**Required work:** Your task is to copy each line of the listing that contains the word "label".

☆ ☆ ☆ ☆

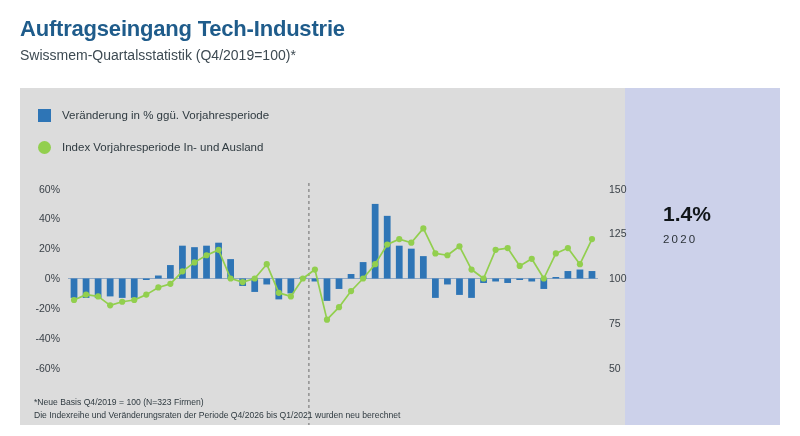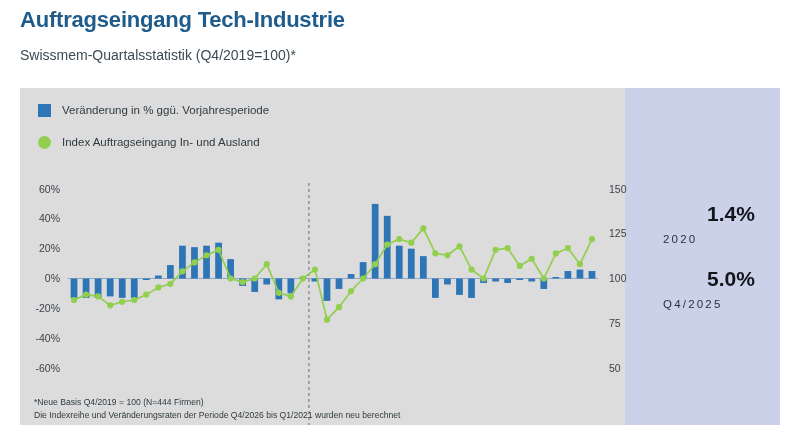--- a/index.html
+++ b/index.html
@@ -12,7 +12,7 @@
 
   
   .title{
-    position:absolute;left:20px;top:7px;
+    position:absolute;left:20px;top:16px;
     font-size:22px;font-weight:bold;color:#1f5c8b;
     letter-spacing:-0.2px;white-space:nowrap;
   }

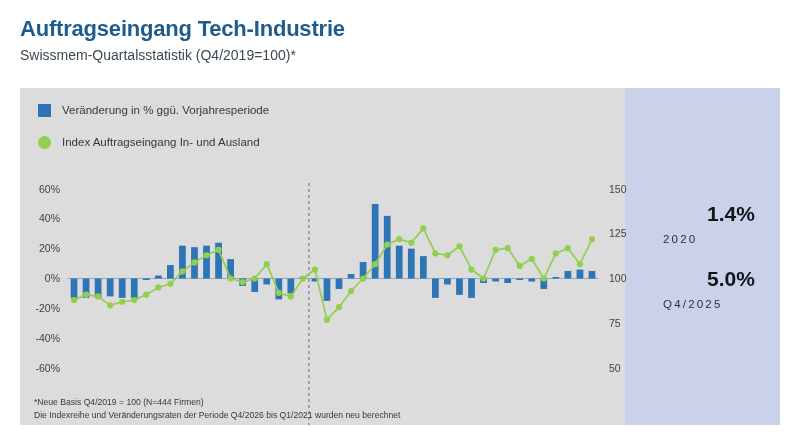--- a/index.html
+++ b/index.html
@@ -33,7 +33,7 @@
 
   
   .legend{position:absolute;left:38px;top:104px;}
-  .legend-row{display:flex;height:22px;margin-bottom:10px;}
+  .legend-row{display:flex;align-items:center;height:22px;margin-bottom:10px;}
   .legend-swatch-sq{width:13px;height:13px;background:#2e75b6;margin-right:11px;}
   .legend-swatch-ci{width:13px;height:13px;border-radius:50%;background:#92cf4e;margin-right:11px;}
   .legend-label{font-size:11.5px;color:#2f3a40;white-space:nowrap;}

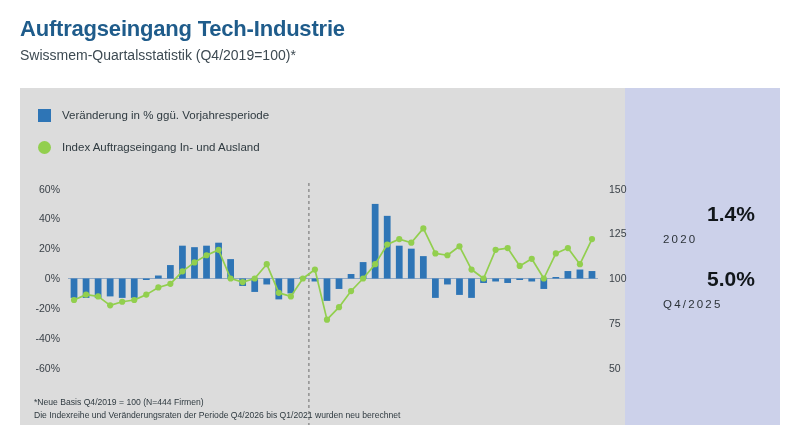--- a/index.html
+++ b/index.html
@@ -78,7 +78,7 @@
     </div>
     <div class="legend-row">
       <span class="legend-swatch-ci"></span>
-      <span class="legend-label">Index Auftragseingang In- und Ausland</span>
+      <span class="legend-label">Index Vorjahresperiode In- und Ausland</span>
     </div>
   </div>
 

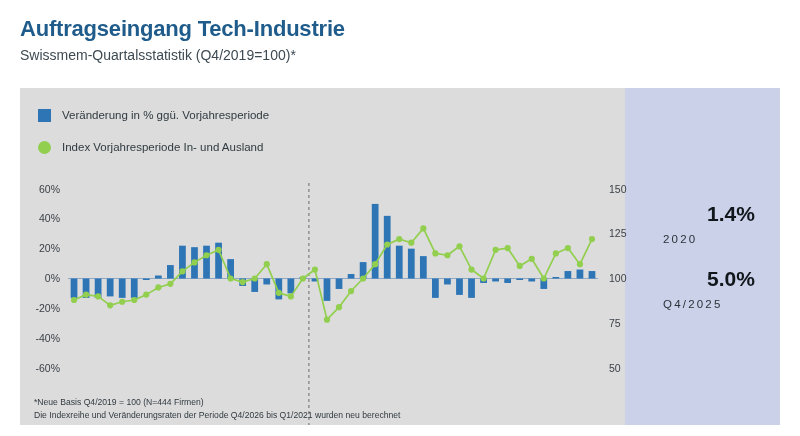--- a/index.html
+++ b/index.html
@@ -57,7 +57,7 @@
   .stat-block{position:absolute;}
   .stat-1{left:663px;top:203px;}
   .stat-2{left:663px;top:268px;}
-  .stat-value{font-size:21px;font-weight:bold;color:#11161a;line-height:1;margin-left:44px;}
+  .stat-value{font-size:21px;font-weight:bold;color:#11161a;line-height:1;}
   .stat-label{font-size:11.5px;color:#2b3238;letter-spacing:2.2px;margin-top:9px;}
 </style>
 </head>

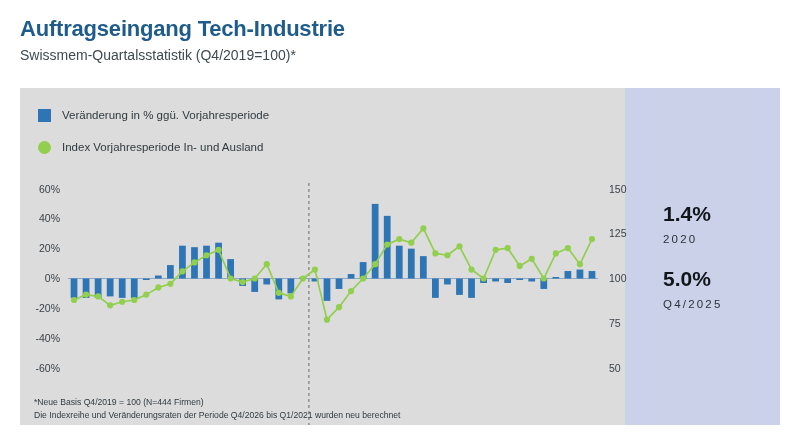--- a/index.html
+++ b/index.html
@@ -210,10 +210,6 @@
     <div class="stat-value">1.4%</div>
     <div class="stat-label">2020</div>
   </div>
-  <div class="stat-block stat-2">
-    <div class="stat-value">5.0%</div>
-    <div class="stat-label">Q4/2025</div>
-  </div>
 
 </div>
 

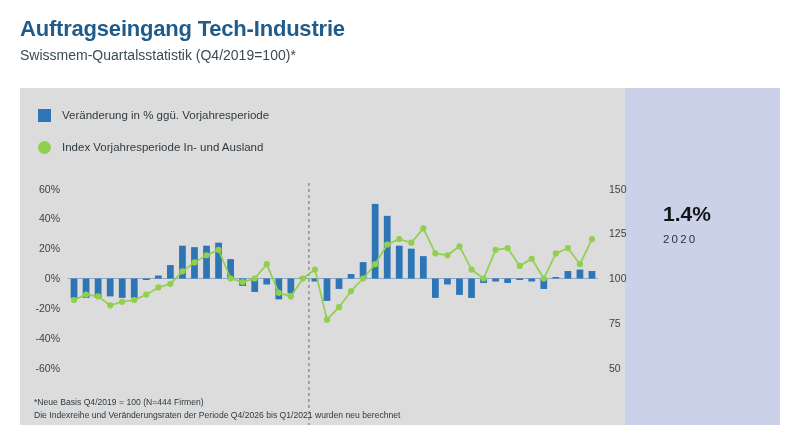--- a/index.html
+++ b/index.html
@@ -202,7 +202,7 @@
   </div>
 
   <div class="notes">
-    <div>*Neue Basis Q4/2019 = 100 (N=444 Firmen)</div>
+    <div>*Neue Basis Q4/2019 = 100 (N=323 Firmen)</div>
     <div>Die Indexreihe und Veränderungsraten der Periode Q4/2026 bis Q1/2021 wurden neu berechnet</div>
   </div>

☆ ☆ ☆ ☆

**Answer box:**
   .legend-label{font-size:11.5px;color:#2f3a40;white-space:nowrap;}
-      <span class="legend-label">Index Auftragseingang In- und Ausland</span>
+      <span class="legend-label">Index Vorjahresperiode In- und Ausland</span>
   .stat-label{font-size:11.5px;color:#2b3238;letter-spacing:2.2px;margin-top:9px;}
     <div class="stat-label">2020</div>
-    <div class="stat-label">Q4/2025</div>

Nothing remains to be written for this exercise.